In many cultures euthanasia and geronticide were inescapable rituals. Such rituals were often innocuous (leaving the windows open so the draft would hasten death and allow the soul an easier departure, or sealing the house shut so the soul wouldn’t have anywhere to hide), but could also be quite pragmatic and efficient (murder, incineration, starvation, drowning, abandonment, being throwing off a cliff, etc.).
A Serbian newspaper recently ran a story about two sisters from the village of Lučica near Požarevac. The old women had no means of income and survived on scavenged scraps. When one died, the other apparently lay down beside her, took a sharp object, and began slicing flesh from the soles of her sister’s feet. Suspecting something amiss, the other village residents called the police. Asked why she didn’t declare her sister’s death, the old woman replied: “What would I have eaten then?” Other newspapers reported the story of a poor Italian family who hid their deceased grandmother in the fridge for months. They didn’t declare the old woman’s death, as doing so would have meant forfeiting her pension.

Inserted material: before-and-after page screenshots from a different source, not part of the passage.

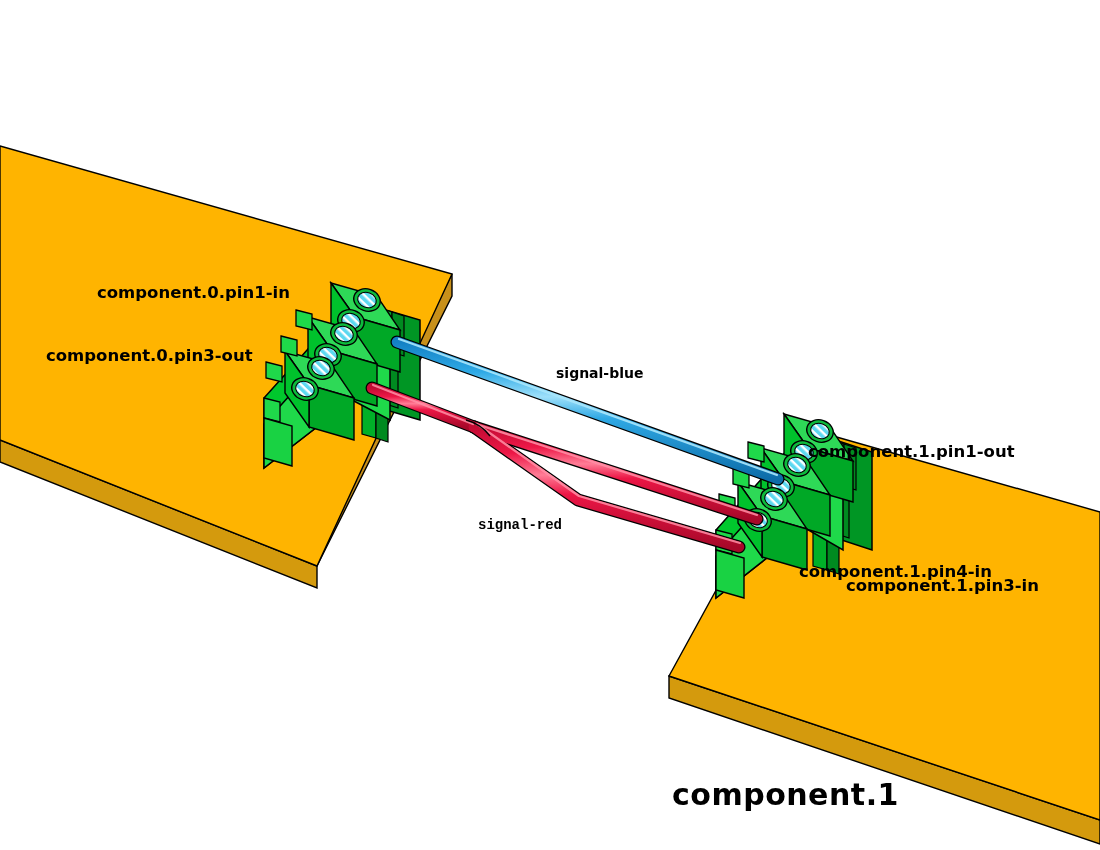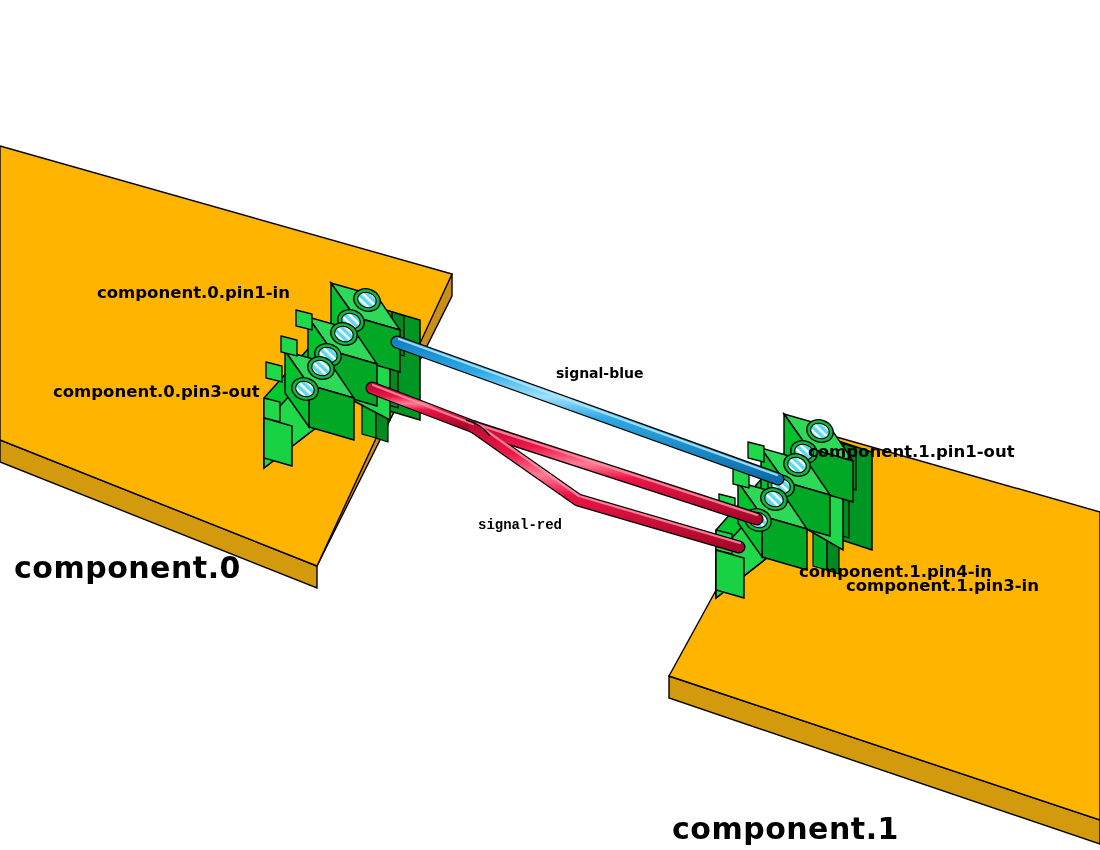--- a/index.html
+++ b/index.html
@@ -240,7 +240,7 @@
 
   <div class="lbl lbl-pin" style="left:97px; top:285px;">component.0.pin1-in</div>
 
-  <div class="lbl lbl-pin" style="left:53px; top:348px;margin-top:36px;">component.0.pin3-out</div>
+  <div class="lbl lbl-pin" style="left:46px; top:348px;">component.0.pin3-out</div>
 
   <div class="lbl lbl-pin" style="left:808px; top:444px;">component.1.pin1-out</div>
 

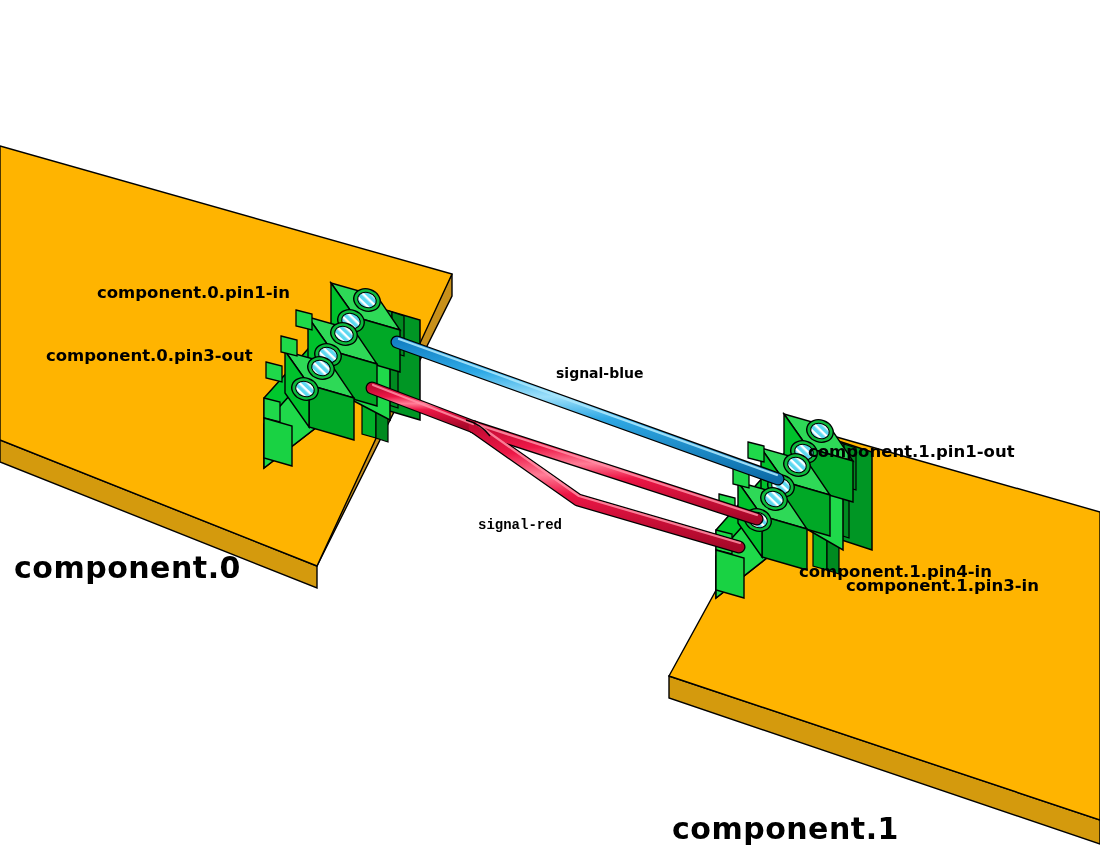--- a/index.html
+++ b/index.html
@@ -252,7 +252,6 @@
 
   <div class="lbl lbl-sig" style="left:478px; top:518px;font-family:Liberation Mono, monospace;">signal-red</div>
 
-  <div class="lbl lbl-board" style="left:14px; top:553px;">component.0</div>
 
   <div class="lbl lbl-board" style="left:672px; top:780px;margin-top:34px;">component.1</div>
 

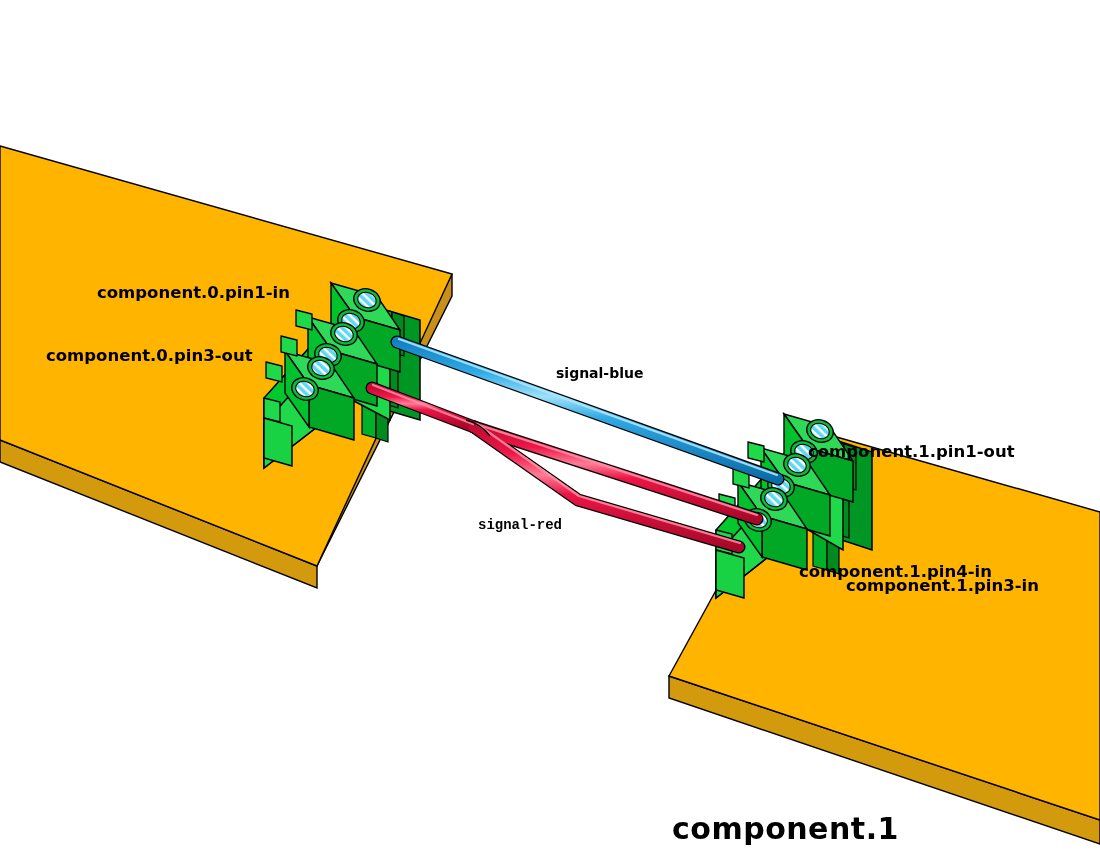--- a/index.html
+++ b/index.html
@@ -253,7 +253,7 @@
   <div class="lbl lbl-sig" style="left:478px; top:518px;font-family:Liberation Mono, monospace;">signal-red</div>
 
 
-  <div class="lbl lbl-board" style="left:672px; top:780px;margin-top:34px;">component.1</div>
+  <div class="lbl lbl-board" style="left:672px; top:780px;">component.1</div>
 
 </div>
 

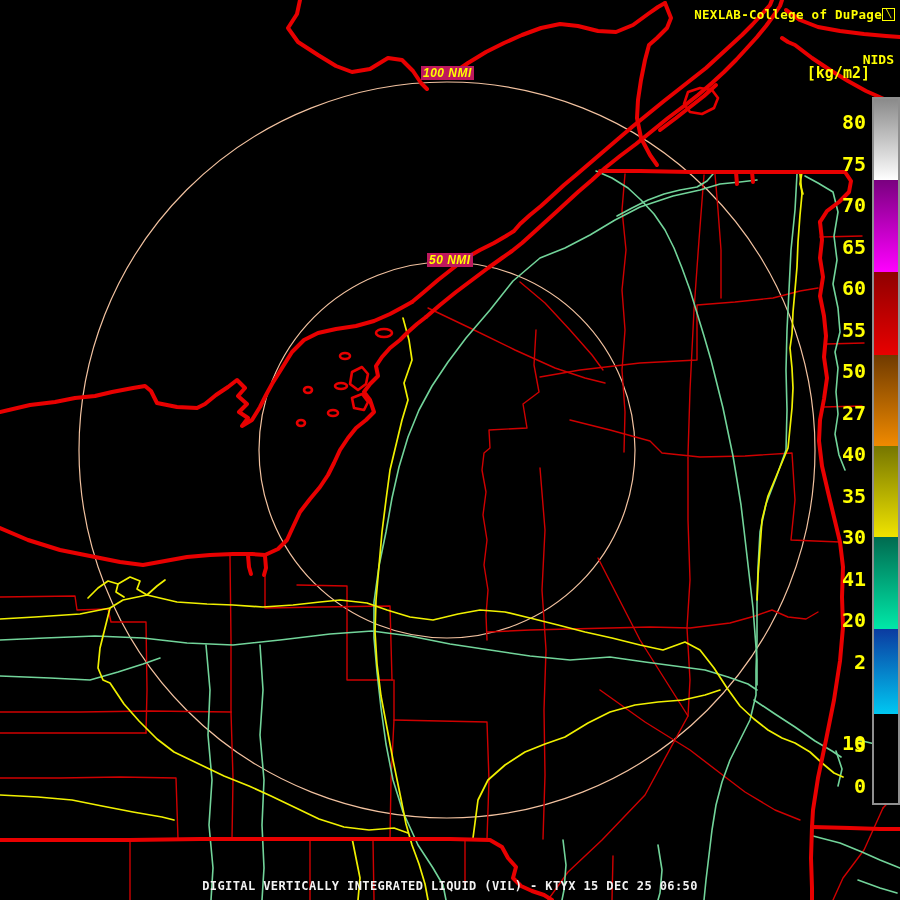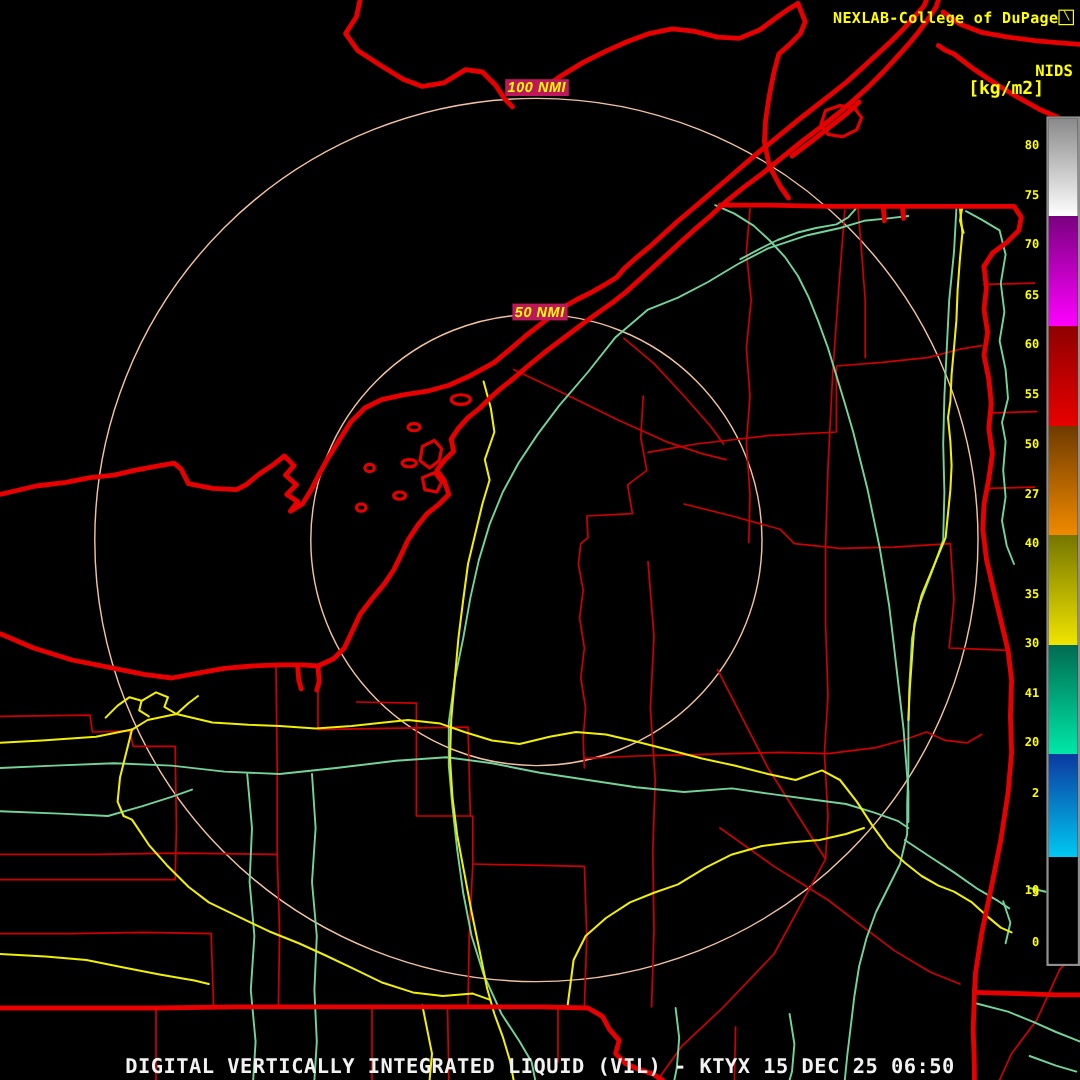--- a/index.html
+++ b/index.html
@@ -24,7 +24,7 @@
             border:2px solid #8f8f8f;background:#000;}
   #colorbar-gradient{position:absolute;left:0;top:0;width:100%;height:100%;}
   .cbar-tick{position:absolute;left:806px;width:60px;text-align:right;
-             color:var(--label-color);font-size:10px;font-weight:bold;height:16px;line-height:16px;}
+             color:var(--label-color);font-size:20px;font-weight:bold;height:16px;line-height:16px;}
   .ring-label{position:absolute;background:#be185d;color:var(--label-color);
               font-family:"Liberation Sans",sans-serif;font-style:italic;font-weight:bold;
               font-size:12px;padding:0 2px;letter-spacing:.5px;white-space:nowrap;}

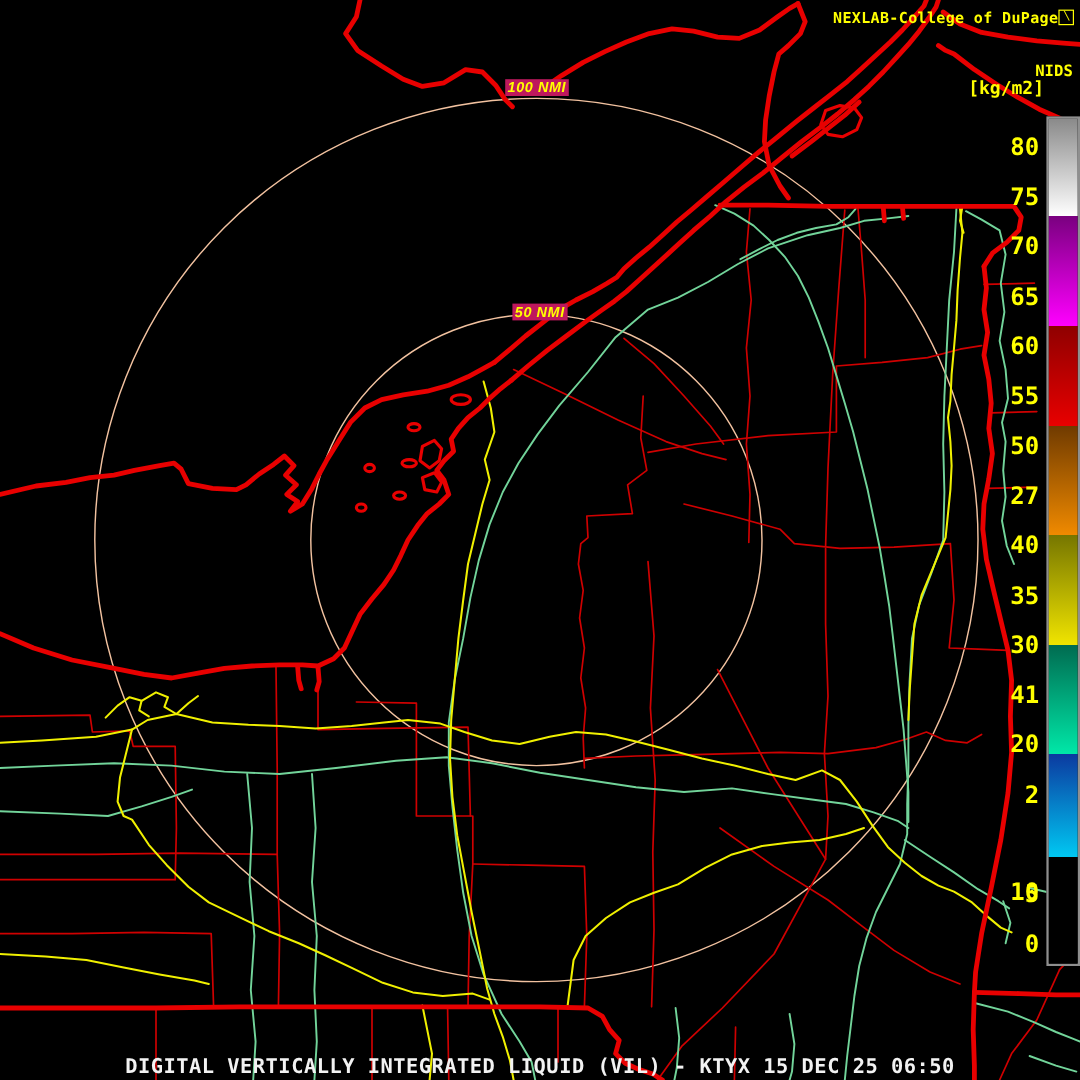--- a/index.html
+++ b/index.html
@@ -29,7 +29,7 @@
               font-family:"Liberation Sans",sans-serif;font-style:italic;font-weight:bold;
               font-size:12px;padding:0 2px;letter-spacing:.5px;white-space:nowrap;}
   #caption{position:absolute;left:0;right:0;top:879px;text-align:center;color:#f2f2f2;
-           font-size:17px;font-weight:bold;letter-spacing:.4px;white-space:nowrap;}
+           font-size:12px;font-weight:bold;letter-spacing:.4px;white-space:nowrap;}
 </style>
 </head>
 <body>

These kinds of stories probably fall into the category of sensationalist modern folklore, but they could also prove a bleakly comedic foreshadowing of the near future. Faced with the dilemma of feeding their children or their parents, that the poor will revive a form of geronticide can’t be ruled out. In wealthier countries, as a result of both expensive gerontological services and the general economic crisis, a different practice is in evidence. The practice is still very hush-hush, because people would rather keep mum about it. The Swiss and Germans pack their parents onto one-way flights to low-cost Thailand, where the Thai medical staff nurse them until their deaths. Funeral services are included in the package. In one hit, cash-strapped children combine the recreational and the functional, returning from holiday with parental ashes in their luggage.
Croatian entrepreneurs are on the ball. One is currently building a rest home for Swiss clients, while another apparently already has a contract with the Japanese. It turns out that it’s cheaper for the Japanese to send their parents to Croatia and visit them twice a year than to have them cared for in their exorbitantly-priced homeland. In the years to come, hundreds of elderly Japanese might make their way to Croatia. The Japanese will end their days looking out across the idyllic rolling hills of Croatia, slowly letting out their souls like little shriveling balloons. That is, until the day our overheated and overcrowded planet hastens things along.
April 2009
THE CONSOLATION OF THE LAST RESOURCE
On a grey housing-estate wall somewhere in the former Yugoslavia there’s a piece of graffiti that reads: My boyfriend’s so rich he doesn’t need to lick the lid of the Eurokrem jar! In the gastronomic consciousness of its citizens, Eurokrem is remembered as a) a cheap snack for children; b) morning-tea for soldiers of the former Yugoslav Peoples’ Army; and c) a hotel breakfast for budget-conscious pensioners, both local and foreign, who spent their “summer” holidays in Adriatic hotels in mid-winter.